Problem details
Would you return the lines that run from the start of the data below to the line with "height:561px; border:2px solid #15181d;", both included, exactly as written and without pictures?

START Information provided

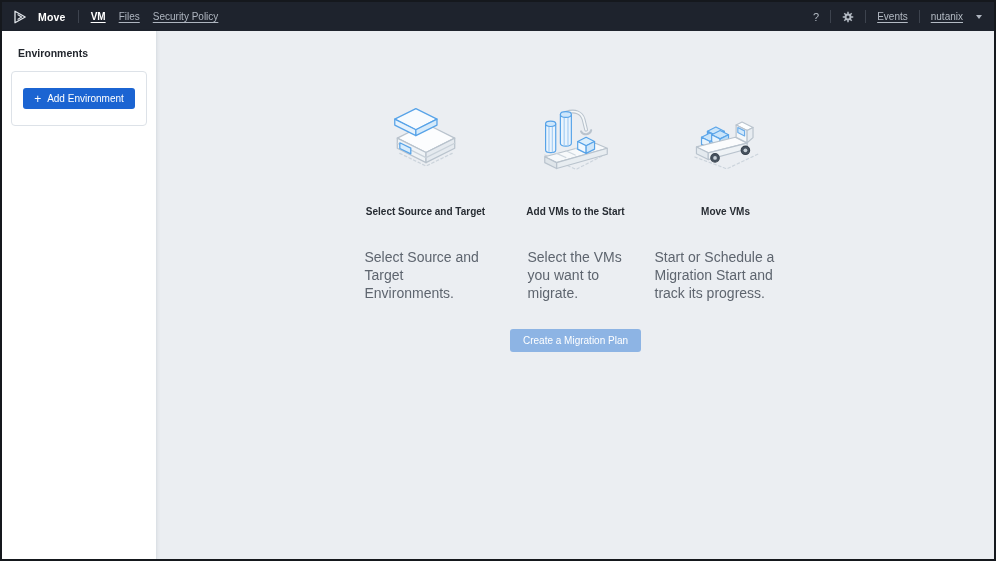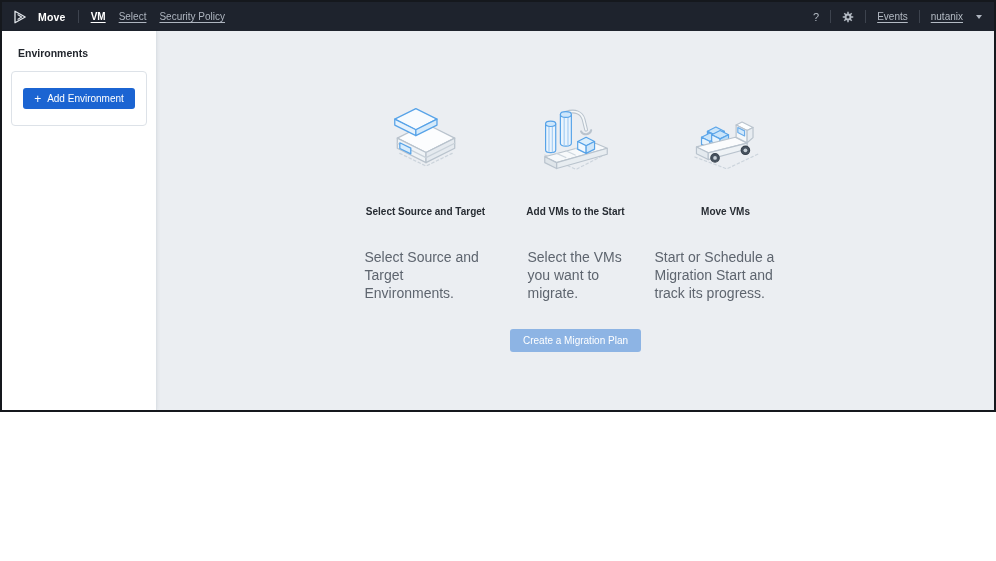--- a/index.html
+++ b/index.html
@@ -4,7 +4,7 @@
 <style>
   * { box-sizing: border-box; }
   body { margin:0; background:#fff; font-family:"Liberation Sans","DejaVu Sans",sans-serif; }
-  .screen { position:relative; width:996px; height:412px; border:2px solid #15181d;
+  .screen { position:relative; width:996px; height:561px; border:2px solid #15181d;
             display:flex; flex-direction:column; background:#ebeef2; overflow:hidden; }
 
   

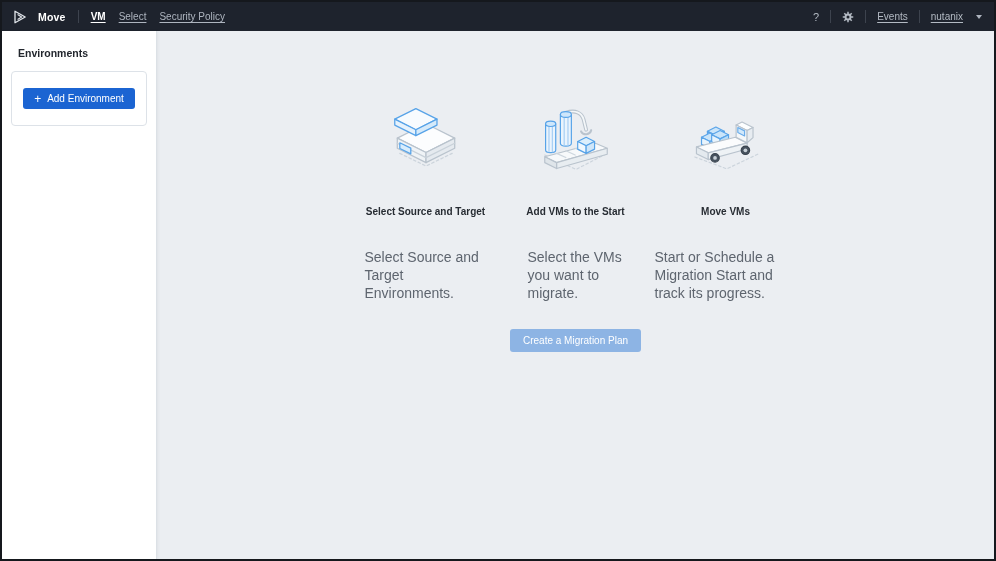--- a/index.html
+++ b/index.html
@@ -68,7 +68,7 @@
       <span class="tb-sep"></span>
       <nav class="tabs">
         <a class="tab active">VM</a>
-        <a class="tab">Select</a>
+        <a class="tab">Files</a>
         <a class="tab">Security Policy</a>
       </nav>
     </div>

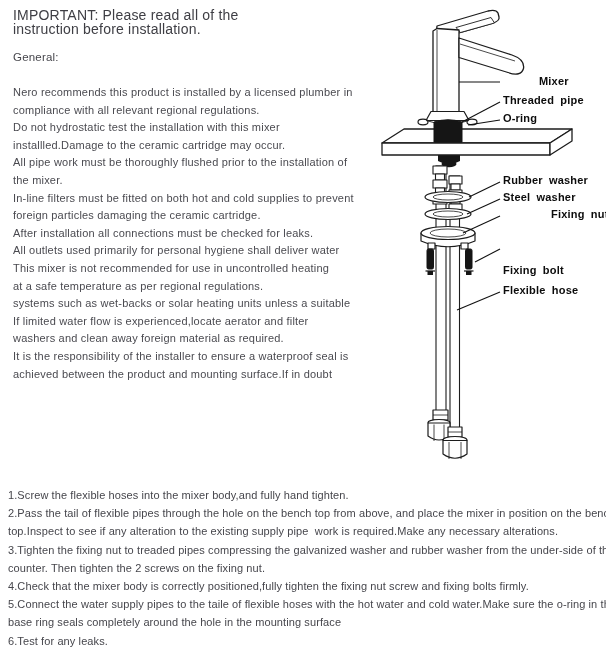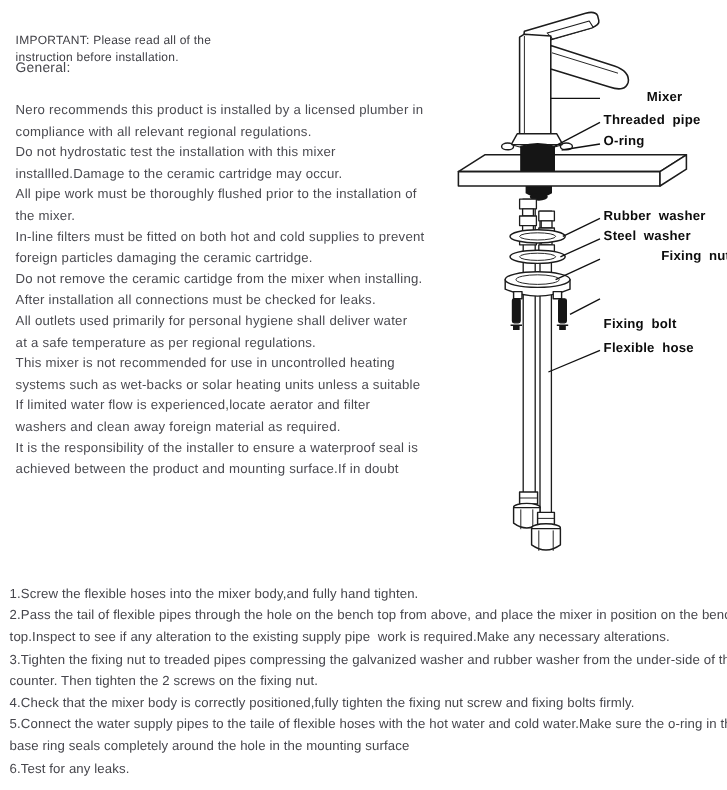--- a/index.html
+++ b/index.html
@@ -10,7 +10,7 @@
   }
   .doc-header {
     position:absolute; left:13px; top:8px;
-    font-size:10px; line-height:14px; color:#3e3e44; letter-spacing:0.2px;margin-top:20px;
+    font-size:14px; line-height:14px; color:#3e3e44; letter-spacing:0.2px;
   }
   .general-label {
     position:absolute; left:13px; top:51px;

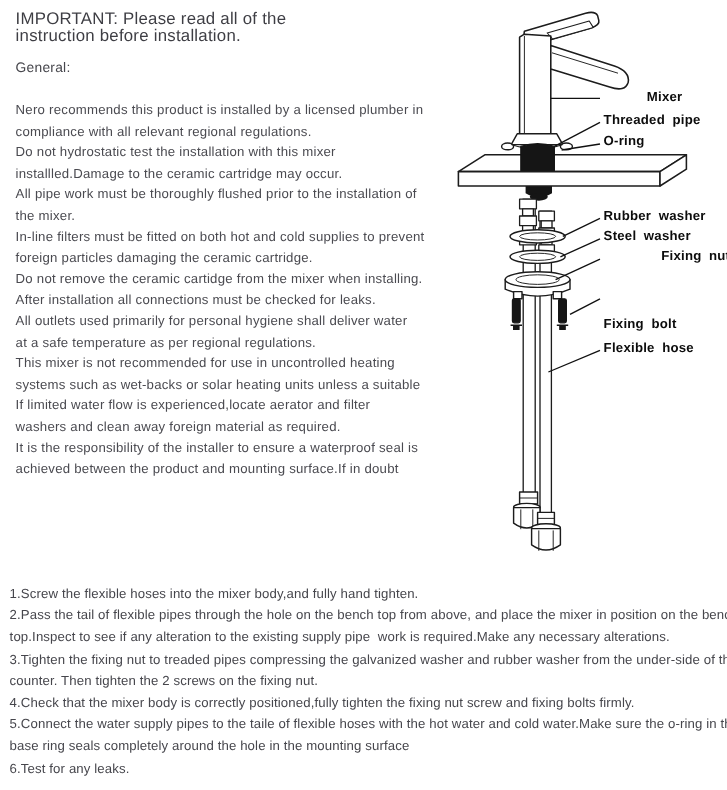--- a/index.html
+++ b/index.html
@@ -51,7 +51,6 @@
     <div class="line">the mixer.</div>
     <div class="line">In-line filters must be fitted on both hot and cold supplies to prevent</div>
     <div class="line">foreign particles damaging the ceramic cartridge.</div>
-    <div class="line">Do not remove the ceramic cartidge from the mixer when installing.</div>
     <div class="line">After installation all connections must be checked for leaks.</div>
     <div class="line">All outlets used primarily for personal hygiene shall deliver water</div>
     <div class="line">at a safe temperature as per regional regulations.</div>

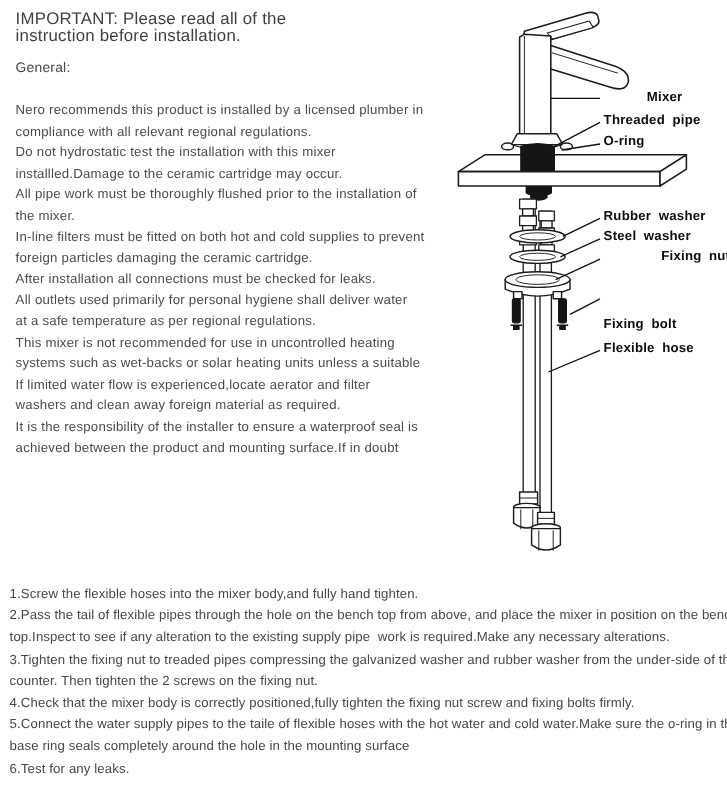--- a/index.html
+++ b/index.html
@@ -53,8 +53,8 @@
     <div class="line">foreign particles damaging the ceramic cartridge.</div>
     <div class="line">After installation all connections must be checked for leaks.</div>
     <div class="line">All outlets used primarily for personal hygiene shall deliver water</div>
+    <div class="line">This mixer is not recommended for use in uncontrolled heating</div>
     <div class="line">at a safe temperature as per regional regulations.</div>
-    <div class="line">This mixer is not recommended for use in uncontrolled heating</div>
     <div class="line">systems such as wet-backs or solar heating units unless a suitable</div>
     <div class="line">If limited water flow is experienced,locate aerator and filter</div>
     <div class="line">washers and clean away foreign material as required.</div>

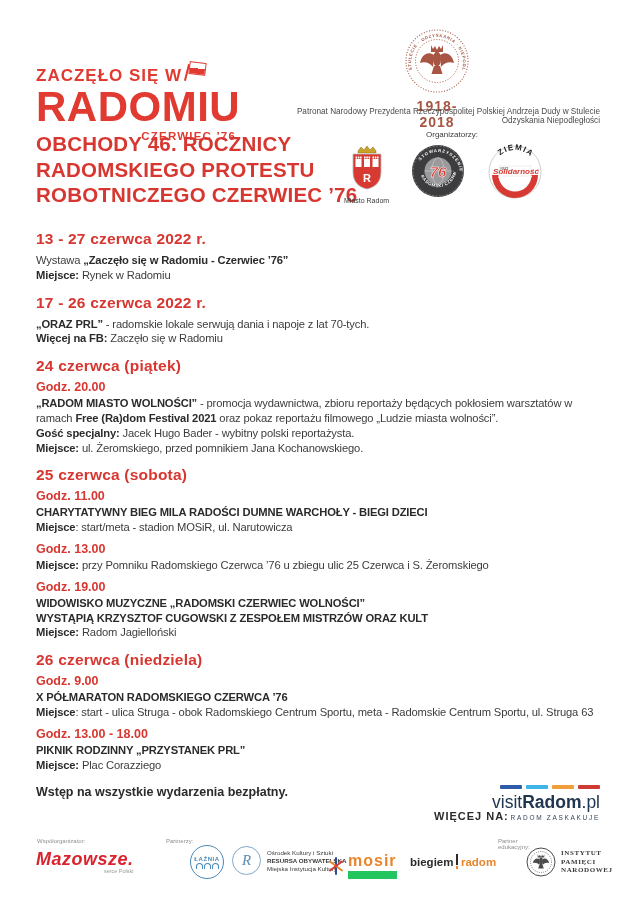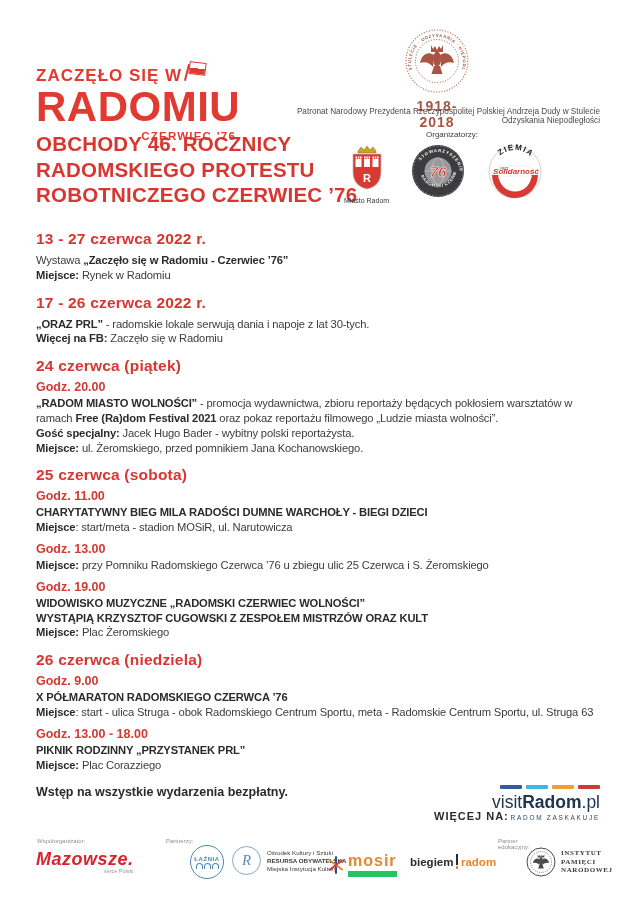--- a/index.html
+++ b/index.html
@@ -205,7 +205,7 @@
         <div class="section">
           <div class="section-heading">17 - 26 czerwca 2022 r.</div>
           <div class="event">
-            <div class="line"><span class="b">„ORAZ PRL” </span><span>- radomskie lokale serwują dania i napoje z lat 30-tych.</span></div>
+            <div class="line"><span class="b">„ORAZ PRL” </span><span>- radomskie lokale serwują dania i napoje z lat 70-tych.</span></div>
             <div class="line"><span class="b">Więcej na FB: </span><span>Zaczęło się w Radomiu</span></div>
           </div>
         </div>

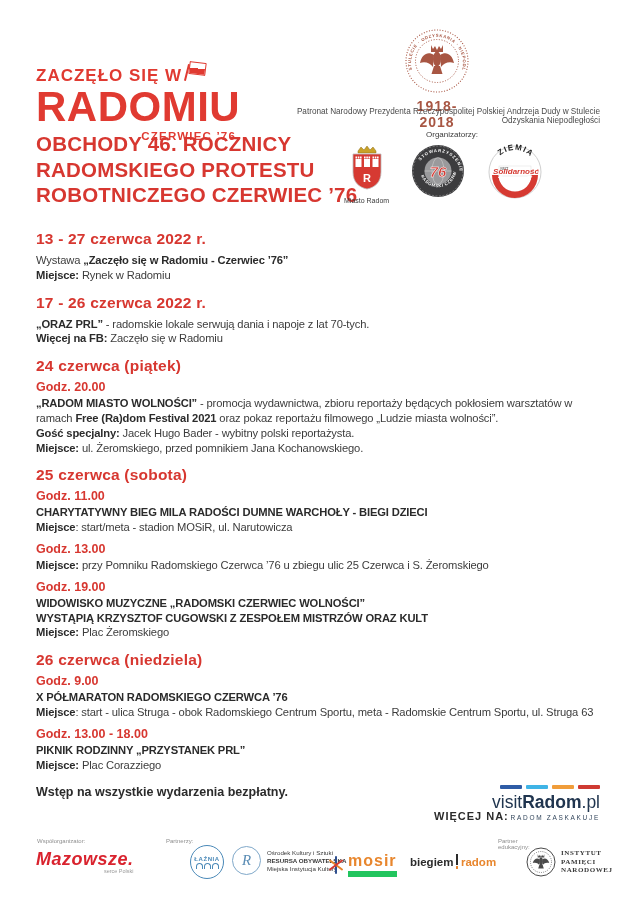--- a/index.html
+++ b/index.html
@@ -233,7 +233,7 @@
             <div class="event-time">Godz. 19.00</div>
             <div class="line"><span class="b">WIDOWISKO MUZYCZNE „RADOMSKI CZERWIEC WOLNOŚCI”</span></div>
             <div class="line"><span class="b">WYSTĄPIĄ KRZYSZTOF CUGOWSKI Z ZESPOŁEM MISTRZÓW ORAZ KULT</span></div>
-            <div class="line"><span class="b">Miejsce: </span><span>Plac Żeromskiego</span></div>
+            <div class="line"><span class="b">Miejsce: </span><span>Radom Jagielloński</span></div>
           </div>
         </div>
         <div class="section">

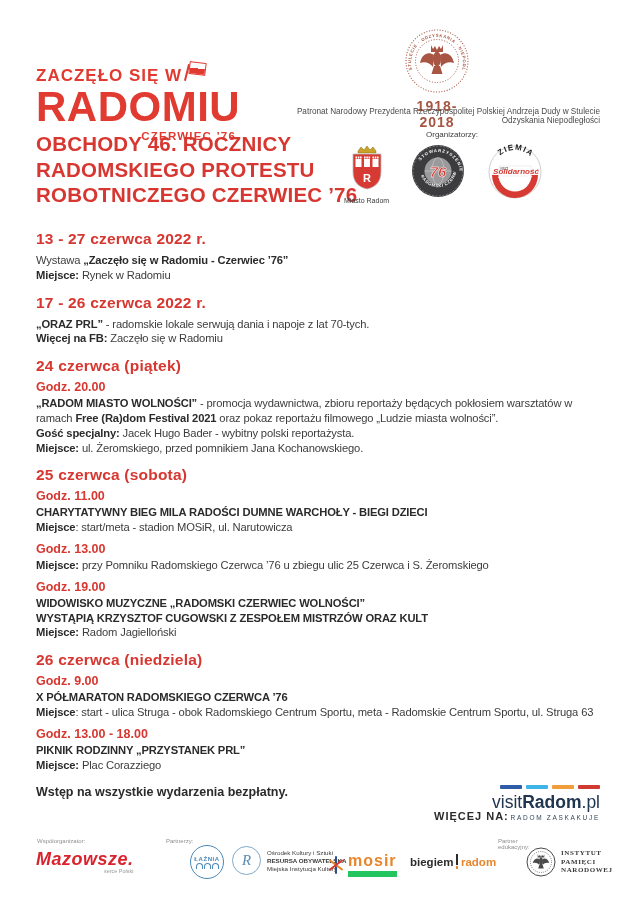--- a/index.html
+++ b/index.html
@@ -71,7 +71,7 @@
   .rs-text .b{font-weight:800;}
 
   .mosir{position:absolute;left:328px;top:16px;display:flex;align-items:center;gap:4px;}
-  .ms-name{font-size:16px;color:#e8862d;font-weight:700;letter-spacing:1px;border-bottom:6px solid #22c55e;padding-bottom:1px;}
+  .ms-name{font-size:16px;color:#e8862d;font-weight:700;letter-spacing:1px;border-bottom:8px solid #22c55e;padding-bottom:1px;}
 
   .biegiem{position:absolute;left:410px;top:20px;display:flex;font-size:11.5px;font-weight:800;}
   .bg-1{color:#2b2b2b;}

END Information provided

Response area
--- a/index.html
+++ b/index.html
@@ -4,7 +4,7 @@
 <style>
   * { box-sizing: border-box; }
   body { margin:0; background:#fff; font-family:"Liberation Sans","DejaVu Sans",sans-serif; }
-  .screen { position:relative; width:996px; height:412px; border:2px solid #15181d;
+  .screen { position:relative; width:996px; height:561px; border:2px solid #15181d;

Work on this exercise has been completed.